Berita tentang gencatan senjata tidak resmi di garis depan pertempuran
Tepat 100 tahun lalu, pertempuran di garis depan antara tentara Jerman dan Inggris dalam Perang Dunia I tiba-tiba mereda. Secara tidak resmi, mereka menerapkan gencatan senjata jelang perayaan Natal, Desember 1914.
Tentara dari setiap kubu yang bermusuhan, saling bertukar ucapan selamat. Mereka berbicara satu sama lain layaknya sahabat, berbagi rokok, makanan, hingga suvenir. Bahkan, juga terjadi pertukaran tahanan, dan pemakaman bersama.
Saat Malam Natal, 24 Desember, pertemuan di beberapa tempat berakhir dengan menyanyikan lagu-lagu Natal bersama. Mereka berfoto bersama, mengadakan pertandingan sepakbola, memperlihatkan perdamaian di antara mereka. Tentara Inggris dan Jerman main bola bersama selama gencatan senjata Natal
Tidak ada kesepakatan untuk gencatan senjata, dan di banyak titik lain pertempuran masih terjadi. Namun, peristiwa yang hanya melibatkan sebagian kecil tentara Inggris dan Jerman itu, menjadi signifikan karena makna simbolisnya.
Tentang saat-saat di mana perdamaian dan rasa kemanusiaan dapat hadir, bahkan di masa-masa paling kejam dalam sejarah manusia. Bahwa perdamaian dan kemanusiaan itu ada, karena keputusan dari individu yang terlibat.
Perang hadir dalam bentuk perintah dari pemimpin pasukan, pemimpin negara, terkait dengan kepentingan politik dan ambisi para penguasa.

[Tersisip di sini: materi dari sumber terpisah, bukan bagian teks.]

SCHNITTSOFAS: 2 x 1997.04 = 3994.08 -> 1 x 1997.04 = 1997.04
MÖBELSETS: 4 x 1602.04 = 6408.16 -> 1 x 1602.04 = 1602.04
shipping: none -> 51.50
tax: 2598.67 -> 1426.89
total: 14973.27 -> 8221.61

Kisah gencatan senjata di Malam Natal terjadi selama masa Pertempuran Aisne, di utara Prancis.
Bermula dari mundurnya pasukan Jerman ke luar dari Paris, awal September 1914, dan membangun barisan pertahanan di bukit Aisne. Pasukan Prancis dan Inggris tidak berhasil menembus posisi Jerman, hingga pertempuran berubah menjadi kebuntuan. Tidak ada kubu yang bersedia untuk mundur, dan masing-masing akhirnya membangun pagar pembatas. Pertempuran berlangsung hingga beberapa bulan, hingga pasukan Inggris ditarik mundur dari Aisne dan dikirim ke utara.
Di sebelah utara, pertempuran juga mengalami kebuntuan. Pada November, garis depan pertempuran telah membentang dari Laut Utara hingga ke Swiss, dengan kedua pihak membangun barisan pertahanan di setiap sisi.

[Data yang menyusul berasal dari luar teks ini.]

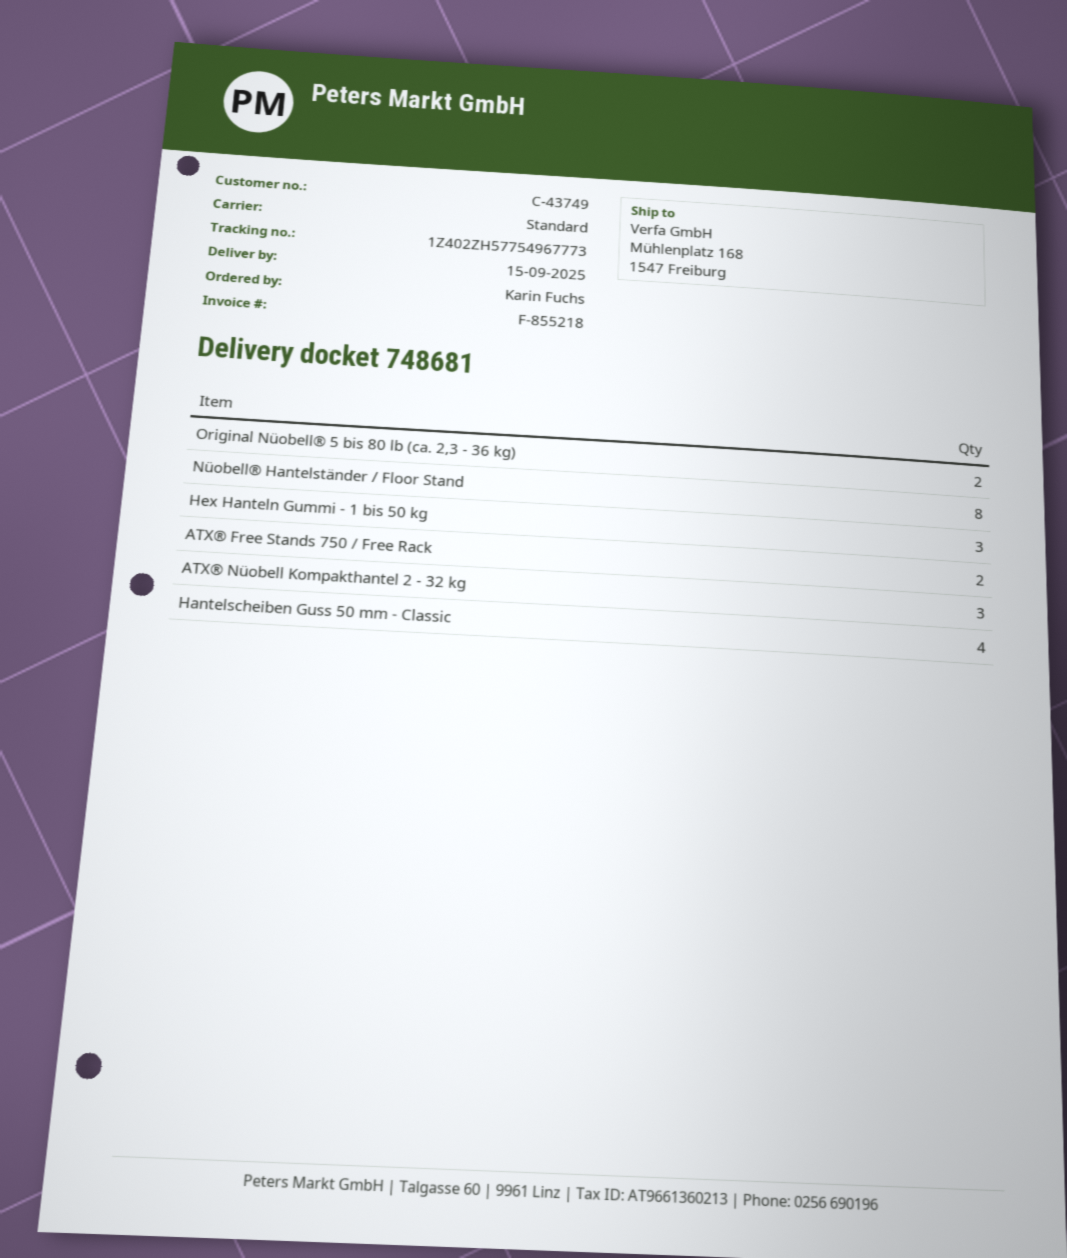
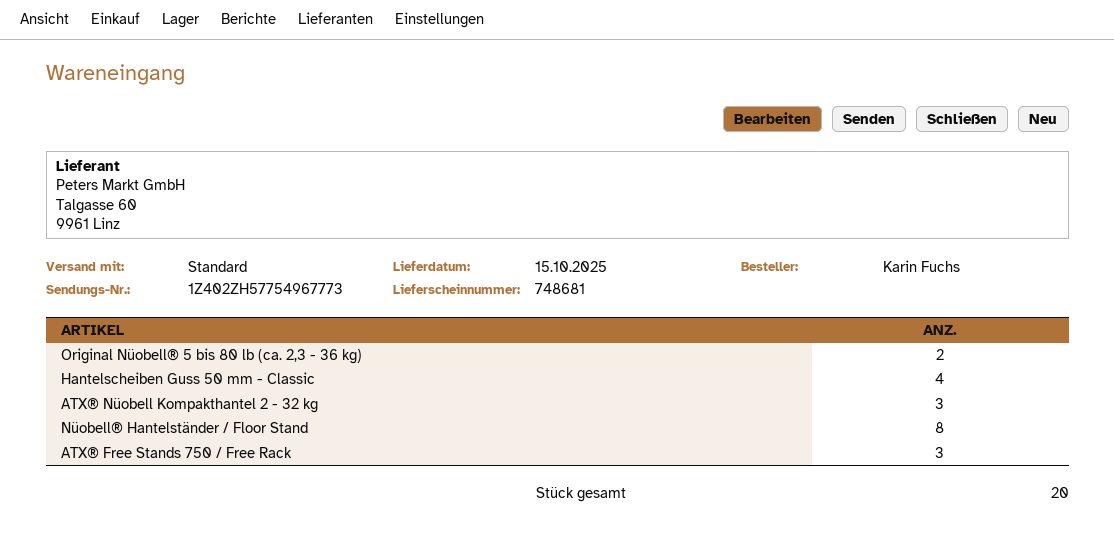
delivery date: 2025-09-15 -> 2025-10-15
Hex Hanteln Gummi - 1 bis 50 kg: 3 -> none
ATX® Free Stands 750 / Free Rack: 2 -> 3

Selama kebuntuan itu, interaksi di antara tentara sekutu dan Jerman mulai terjadi. Jelang Natal 1914, sejumlah inisiatif dilakukan oleh unit-unit militer yang bertempur. Paus Benediktus XV juga membuat seruan pada 7 Desember 1914.

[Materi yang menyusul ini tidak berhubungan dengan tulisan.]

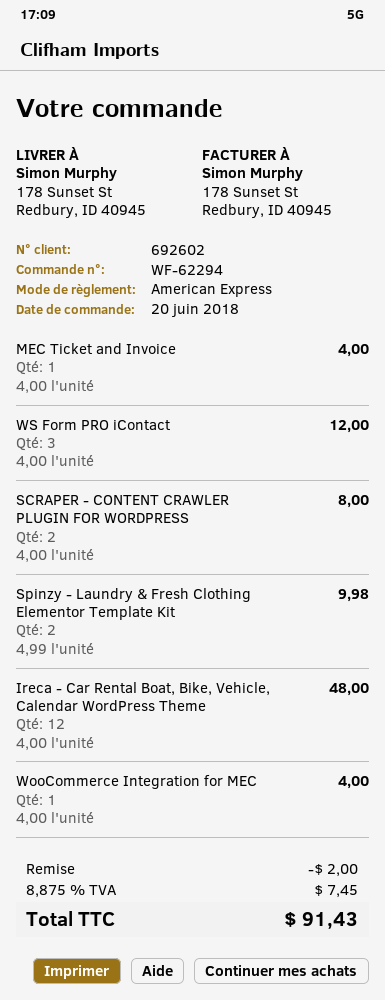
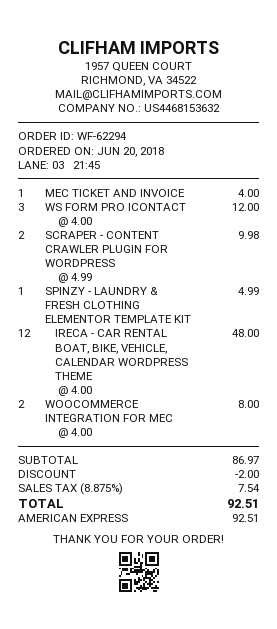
SCRAPER - CONTENT CRAWLER PLUGIN FOR WORDPRESS: 2 x 4.00 = 8.00 -> 2 x 4.99 = 9.98
Spinzy - Laundry & Fresh Clothing Elementor Template Kit: 2 x 4.99 = 9.98 -> 1 x 4.99 = 4.99
WooCommerce Integration for MEC: 1 x 4.00 = 4.00 -> 2 x 4.00 = 8.00
tax: 8.875% = 7.45 -> 8.875% = 7.54
total: 91.43 -> 92.51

Dia memohon adanya gencatan senjata, setidaknya di malam saat para malaikat bernyanyi menyambut kelahiran Kristus. Namun, permintaan Paus ditolak oleh Inggris. Di lapangan, ratusan ribu tentara menerapkan perdamaian dengan cara mereka sendiri. Pertandingan bola antara tentara Jerman dan Inggris selama gencatan senjata Natal
Ada lebih dari 100.000 tentara Inggris dan Jerman yang terlibat dalam gencatan senjata tidak resmi di sepanjang Front Barat. Gencatan senjata pertama dimulai pada Malam Natal 1914, saat pasukan Jerman menghias pagar pembatas mereka di Ypres, Belgia.
Tentara Jerman menyalakan lilin-lilin dan menghias pohon Natal. Mereka lalu melakukan perayaan dengan menyanyikan lagu-lagu Natal. Apa yang dilakukan tentara Jerman kemudian direspon oleh tentara Inggris, yang ikut menyanyikan lagu-lagu Natal.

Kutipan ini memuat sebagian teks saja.